In the recent ANC regional conferences in the run-up to the elective conference to choose the party’s new leadership, many members elected top officials who are facing corruption charges. This blatantly defies Ramaphosa‘s call for senior officials not to make themselves available for positions in the party until they are cleared of criminal charges.

His detractors retort that Ramaphosa is using state institutions to fight political battles in the party, cutting short the careers of comrades by throwing corruption charges at them.

These anti-Ramaphosa tactics are working like a charm.

Senior ANC officials implicated in fraud and mismanagement have mobilised party members against his anti-corruption agenda, forcing him to moderate his stance.

By striking a more pragmatic attitude towards dismantling corrupt networks within the party, Ramaphosa has been characterised as overly calculating in matters of personal authority but lacking decisiveness as a leader.

Taking the ANC reins

There are limits to ANC’s tolerance of Ramaphosa’s reform in the party and in government – whatever the progress he appears to be making in the public domain and state-backed judicial and prosecutorial institutions.

From the beginning, it was unrealistic to expect that a party leader such as Ramaphosa, whose business history labels him as an outsider, could rein in the ANC summarily through state institutions.

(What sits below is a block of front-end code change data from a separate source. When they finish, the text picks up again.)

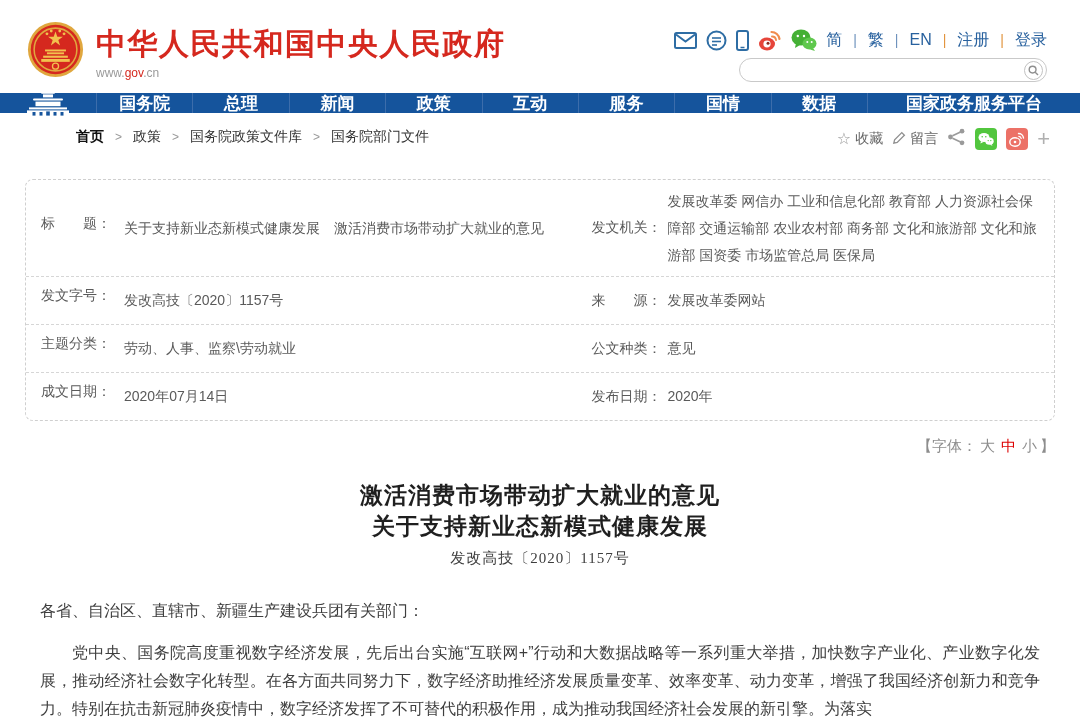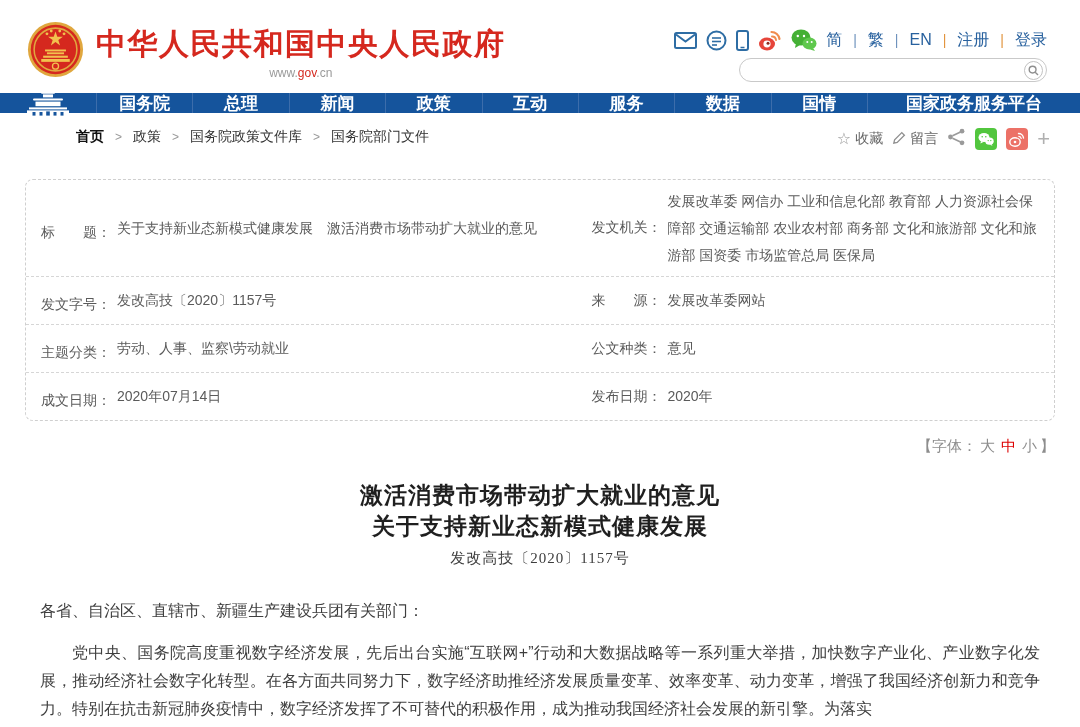--- a/index.html
+++ b/index.html
@@ -8,7 +8,7 @@
 
   
   .header{position:relative;height:93px;background:#fff;}
-  .brand{position:absolute;left:27px;top:21px;display:flex;align-items:center;text-align:center;}
+  .brand{position:absolute;left:27px;top:21px;display:flex;align-items:center;}
   .brand-text{margin-left:12px;}
   .site-title{font-size:30px;font-weight:bold;color:#d5281e;letter-spacing:1.5px;}
   .site-url{font-size:12px;color:#9a9a9a;margin-top:1px;}

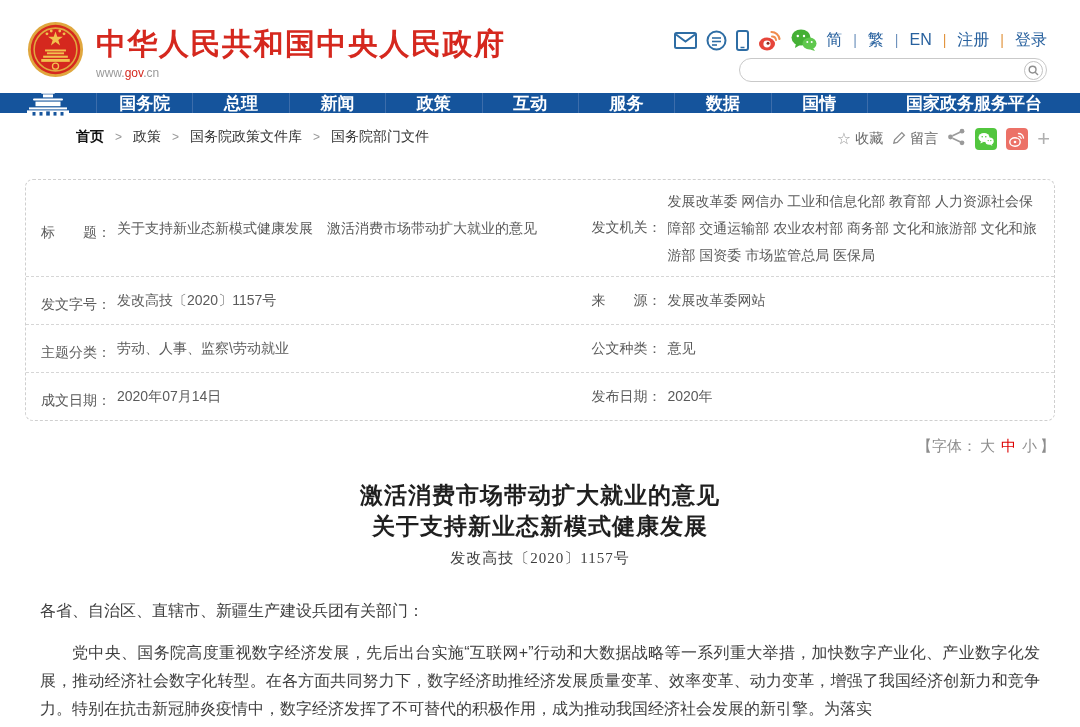--- a/index.html
+++ b/index.html
@@ -188,8 +188,8 @@
   <a class="nav-item">政策</a>
   <a class="nav-item">互动</a>
   <a class="nav-item">服务</a>
+  <a class="nav-item">国情</a>
   <a class="nav-item">数据</a>
-  <a class="nav-item">国情</a>
   <a class="nav-item wide">国家政务服务平台</a>
 </div>
 

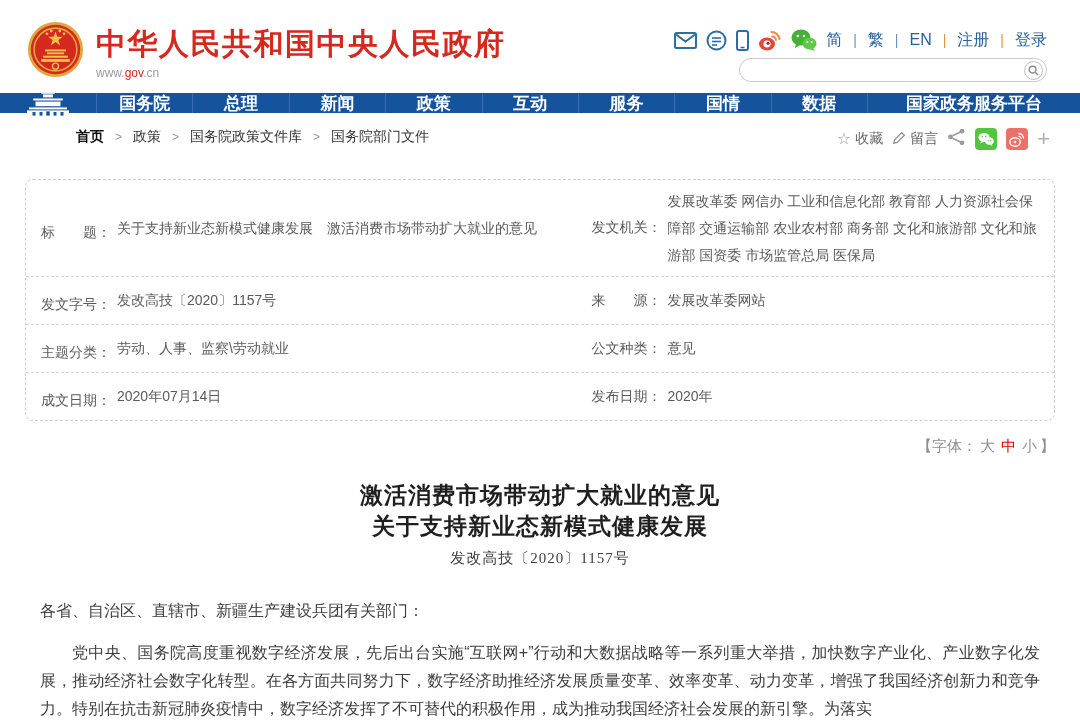--- a/index.html
+++ b/index.html
@@ -51,7 +51,7 @@
   .meta-row{display:flex;align-items:center;border-bottom:1px dashed #d6d6d6;min-height:47px;}
   .meta-row.r1{min-height:96px;}
   .meta-row:last-child{border-bottom:none;}
-  .meta-left{flex:0 0 55%;display:flex;align-items:flex-end;padding-left:15px;box-sizing:border-box;}
+  .meta-left{flex:0 0 55%;display:flex;align-items:flex-start;padding-left:15px;box-sizing:border-box;gap:7px;}
   .meta-right{flex:1;display:flex;align-items:center;padding-right:12px;}
   .meta-label{color:#5a5a5a;font-size:14px;white-space:nowrap;flex:0 0 auto;}
   .meta-value{color:#5a5a5a;font-size:14px;line-height:27px;margin-left:6px;}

The internal decay that Ramaphosa confronts in the ANC is structural and goes back to the Mbeki era, even further to the internal organisational culture that emanates from years in exile.

As the dominant political force in South Africa in the last three decades, the ANC has been shielded from deeper political debates.

Party traditions

A first-order question is whether the traditions of the party, as reflected in its internal mechanisms and decision-making processes, have set it on a path to appreciate the democratic ideals required to govern a complex modern society.

This question cannot be answered by focusing only on Ramaphosa ‘s tenure as the president of the ANC. His presidency has brought these issues to prominence but that’s mainly because he took over the ANC when South Africans were questioning the relationship between the party and the wider society.

The reason for those public debates goes back to the accumulation of dysfunction within the party about integrity and internal democracy.

Those questions cover political ground far beyond Ramaphosa’s qualities, his leadership record and that of any contender seeking to usurp him at the elective conference in December.